Core courses
Business is a powerful driver of economic growth and stability; to do well in business, you must understand consumers, products, and markets. Market Dynamics and Product Analytics is a Major Core course that provides essential foundations for business majors and is a prerequisite for all junior-level business Concentration courses. The objective of B110 is to challenge students to apply marketing methods used by businesses to create value for shareholders and selected customers and consumers. We examine the consumer behavior of individuals, learn how to run, analyze and interpret experiments, and we review business marketing strategies designed to create and capture value.
This Core course provides a foundation for all Business majors and is a prerequisite for all Business Concentration courses. Students learn about the financial and strategic tools managers use to track, evaluate, and improve their business operations for achieving business objectives. Students learn accounting terminology to read financial statements, explore tools used to develop financial models, and analyze case studies of real-world business situations. Key topics include financial and managerial accounting, present value analysis, options, capital structure, strategy, and corporate social responsibility.
This Core course provides foundations for Business majors and is a prerequisite for all junior-level Concentration courses in this major. We analyze the political, regulatory, and societal contexts in which business gets done from a global perspective. We address how organizations can create strategies that address varying cultural biases, labor market conditions, and financial regulations. Overall the goal is to examine how businesses succeed and fail when trying to expand into new markets and new geographies.
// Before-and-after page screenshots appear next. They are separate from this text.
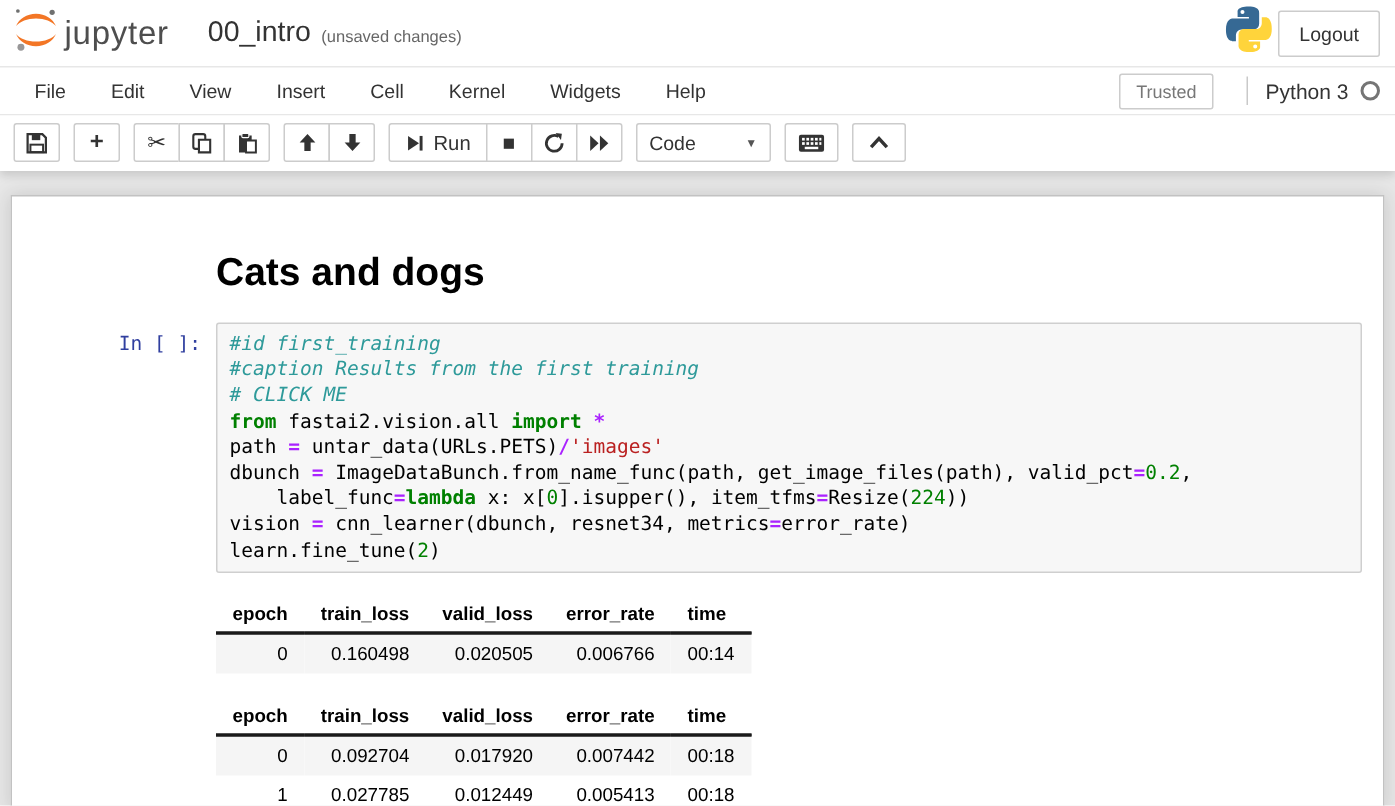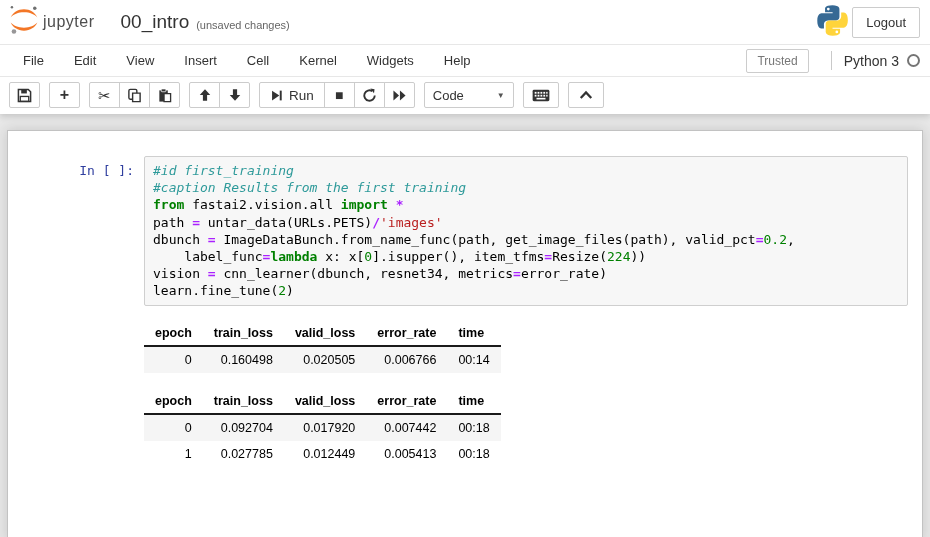--- a/index.html
+++ b/index.html
@@ -3,21 +3,21 @@
 <meta charset="utf-8">
 <style>
   * { margin:0; padding:0; box-sizing:border-box; }
   html,body { width:930px; height:537px; overflow:hidden;
     font-family:"Liberation Sans","DejaVu Sans",sans-serif; background:#fff; }
 
   
   .header { background:#fff; position:relative; z-index:10; box-shadow:0 3px 6px rgba(0,0,0,.14); }
   .header-top { display:flex; align-items:center; height:44px; padding:0 8px; }
   .logo { display:flex; align-items:center; cursor:pointer; }
-  .logo-text { font-size:16px; color:#4E4E4E; margin-left:3px; letter-spacing:.5px; }
+  .logo-text { font-size:22px; color:#4E4E4E; margin-left:3px; letter-spacing:.5px; }
   .nb-title { font-size:19px; color:#333; margin-left:26px; }
   .checkpoint { font-size:11px; color:#666; margin-left:7px; margin-top:5px; }
   .header-right { margin-left:auto; display:flex; align-items:center; gap:4px; padding-right:2px; }
   .logout-btn { font-size:13px; color:#333; background:#fff; border:1px solid #ccc; border-radius:2px;
     padding:7px 13px; cursor:pointer; }
 
   
   .menubar { display:flex; align-items:center; border-top:1px solid #e7e7e7; border-bottom:1px solid #e7e7e7;
     height:33px; padding-left:8px; }
   .menu-item { font-size:13px; color:#333; padding:8px 15px; cursor:pointer; }
@@ -243,28 +243,35 @@
             </svg>
         </span>
       </div>
     </div>
   </div>
 </div>
 
 <div id="site">
   <div class="nb-container">
 
+    <div class="cell">
+      <div class="prompt"></div>
+      <div class="inner-cell text-cell-render">
+        <h1>Cats and dogs</h1>
+      </div>
+    </div>
 
     <div class="cell">
       <div class="prompt">In [ ]:</div>
       <div class="inner-cell">
         <div class="input-area">
           <div>
               <div class="cm-line"><span class="tok-com">#id first_training</span></div>
               <div class="cm-line"><span class="tok-com">#caption Results from the first training</span></div>
+              <div class="cm-line"><span class="tok-com"># CLICK ME</span></div>
               <div class="cm-line"><span class="tok-kw">from</span><span class="tok-pln"> fastai2.vision.all </span><span class="tok-kw">import</span><span class="tok-pln"> </span><span class="tok-op">*</span></div>
               <div class="cm-line"><span class="tok-pln">path </span><span class="tok-op">=</span><span class="tok-pln"> untar_data(URLs.PETS)</span><span class="tok-op">/</span><span class="tok-str">'images'</span></div>
               <div class="cm-line"><span class="tok-pln">dbunch </span><span class="tok-op">=</span><span class="tok-pln"> ImageDataBunch.from_name_func(path, get_image_files(path), valid_pct</span><span class="tok-op">=</span><span class="tok-num">0.2</span><span class="tok-pln">,</span></div>
               <div class="cm-line"><span class="tok-pln">    label_func</span><span class="tok-op">=</span><span class="tok-kw">lambda</span><span class="tok-pln"> x: x[</span><span class="tok-num">0</span><span class="tok-pln">].isupper(), item_tfms</span><span class="tok-op">=</span><span class="tok-pln">Resize(</span><span class="tok-num">224</span><span class="tok-pln">))</span></div>
               <div class="cm-line"><span class="tok-pln">vision </span><span class="tok-op">=</span><span class="tok-pln"> cnn_learner(dbunch, resnet34, metrics</span><span class="tok-op">=</span><span class="tok-pln">error_rate)</span></div>
               <div class="cm-line"><span class="tok-pln">learn.fine_tune(</span><span class="tok-num">2</span><span class="tok-pln">)</span></div>
             </div>
         </div>
       </div>
     </div>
This Core course provides foundations for all Business Majors and is a prerequisite for all junior-level Concentration Courses. Students will explore the inner workings of the business enterprise in context of its environment. The focus is on how to formulate and execute organizational strategies to achieve financial and non-financial objectives. Students learn about multiple levels and factors in organizational designs and how to manage tradeoffs in strategic decision making. The role of agents, functions, structures, processes will be analyzed, as well as design, implementation, control and improvement activities. Human behavior, incentives, emergent effects, stakeholder interests and operational efficiency will be considered.